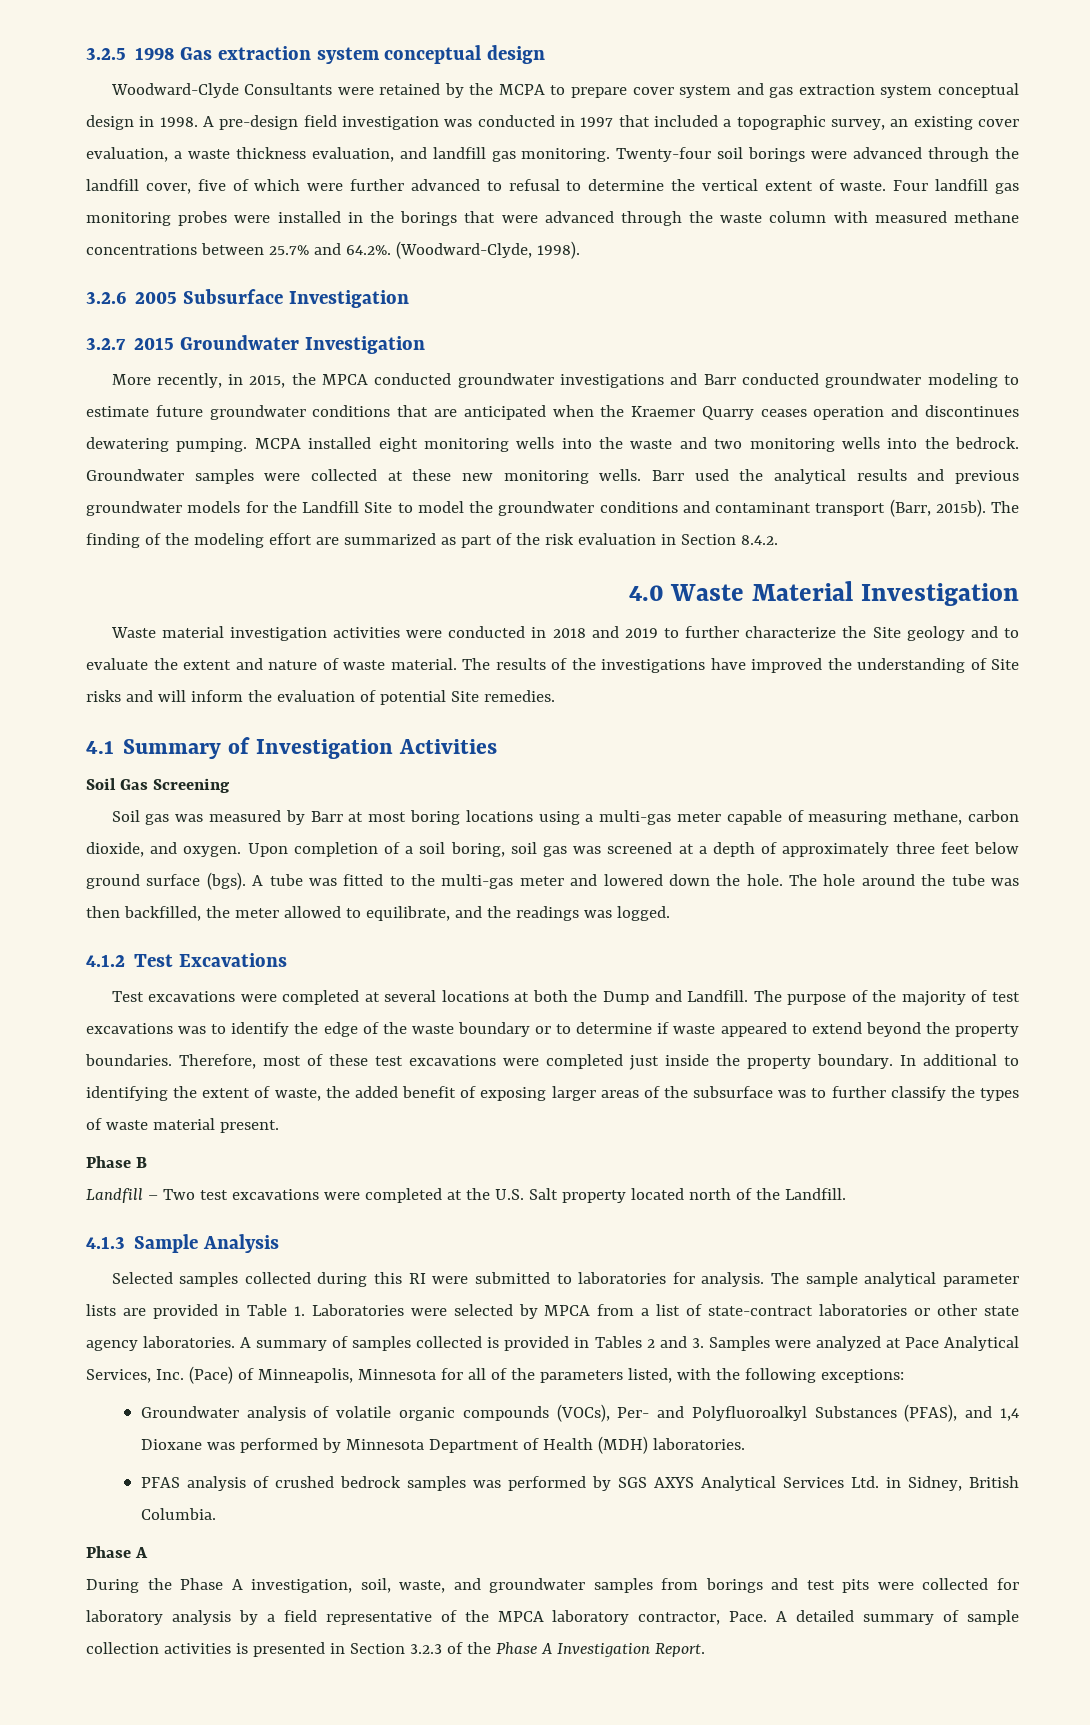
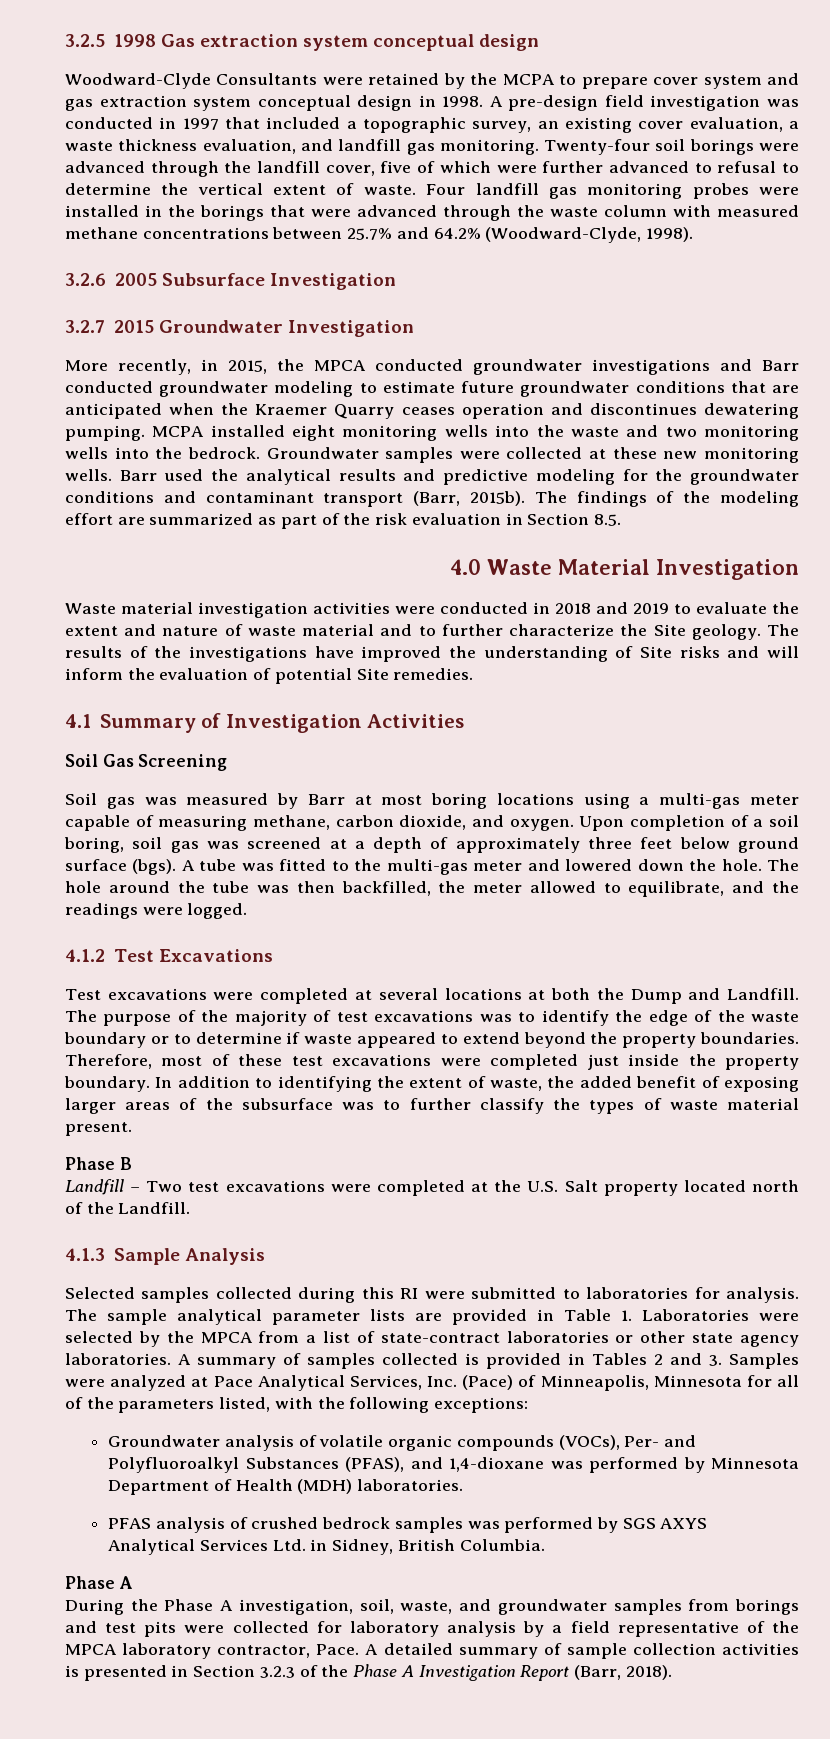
- Four landfill gas monitoring probes were installed in the borings that were advanced through the waste column with measured methane concentrations between 25.7% and 64.2%. (Woodward-Clyde, 1998).
+ Four landfill gas monitoring probes were installed in the borings that were advanced through the waste column with measured methane concentrations between 25.7% and 64.2% (Woodward-Clyde, 1998).
- Barr used the analytical results and previous groundwater models for the Landfill Site to model the groundwater conditions and contaminant transport (Barr, 2015b).
+ Barr used the analytical results and predictive modeling for the groundwater conditions and contaminant transport (Barr, 2015b).
- The finding of the modeling effort are summarized as part of the risk evaluation in Section 8.4.2.
+ The findings of the modeling effort are summarized as part of the risk evaluation in Section 8.5.
- Waste material investigation activities were conducted in 2018 and 2019 to further characterize the Site geology and to evaluate the extent and nature of waste material.
+ Waste material investigation activities were conducted in 2018 and 2019 to evaluate the extent and nature of waste material and to further characterize the Site geology.
- The hole around the tube was then backfilled, the meter allowed to equilibrate, and the readings was logged.
+ The hole around the tube was then backfilled, the meter allowed to equilibrate, and the readings were logged.
- In additional to identifying the extent of waste, the added benefit of exposing larger areas of the subsurface was to further classify the types of waste material present.
+ In addition to identifying the extent of waste, the added benefit of exposing larger areas of the subsurface was to further classify the types of waste material present.
- The sample analytical parameter lists are provided in Table 1. Laboratories were selected by MPCA from a list of state-contract laboratories or other state agency laboratories.
+ The sample analytical parameter lists are provided in Table 1. Laboratories were selected by the MPCA from a list of state-contract laboratories or other state agency laboratories.
- Groundwater analysis of volatile organic compounds (VOCs), Per- and Polyfluoroalkyl Substances (PFAS), and 1,4 Dioxane was performed by Minnesota Department of Health (MDH) laboratories.
+ Groundwater analysis of volatile organic compounds (VOCs), Per- and Polyfluoroalkyl Substances (PFAS), and 1,4-dioxane was performed by Minnesota Department of Health (MDH) laboratories.
- A detailed summary of sample collection activities is presented in Section 3.2.3 of the Phase A Investigation Report.
+ A detailed summary of sample collection activities is presented in Section 3.2.3 of the Phase A Investigation Report (Barr, 2018).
————————
▸ **ABOUT THIS EXERCISE**
Begin with the first line of the records and repeat every line up to the one with "- Waste material", counting that line too. Pictures are not part of the copy.

▸ **YOUR RESPONSE**
- Four landfill gas monitoring probes were installed in the borings that were advanced through the waste column with measured methane concentrations between 25.7% and 64.2%. (Woodward-Clyde, 1998).
+ Four landfill gas monitoring probes were installed in the borings that were advanced through the waste column with measured methane concentrations between 25.7% and 64.2% (Woodward-Clyde, 1998).
- Barr used the analytical results and previous groundwater models for the Landfill Site to model the groundwater conditions and contaminant transport (Barr, 2015b).
+ Barr used the analytical results and predictive modeling for the groundwater conditions and contaminant transport (Barr, 2015b).
- The finding of the modeling effort are summarized as part of the risk evaluation in Section 8.4.2.
+ The findings of the modeling effort are summarized as part of the risk evaluation in Section 8.5.
- Waste material investigation activities were conducted in 2018 and 2019 to further characterize the Site geology and to evaluate the extent and nature of waste material.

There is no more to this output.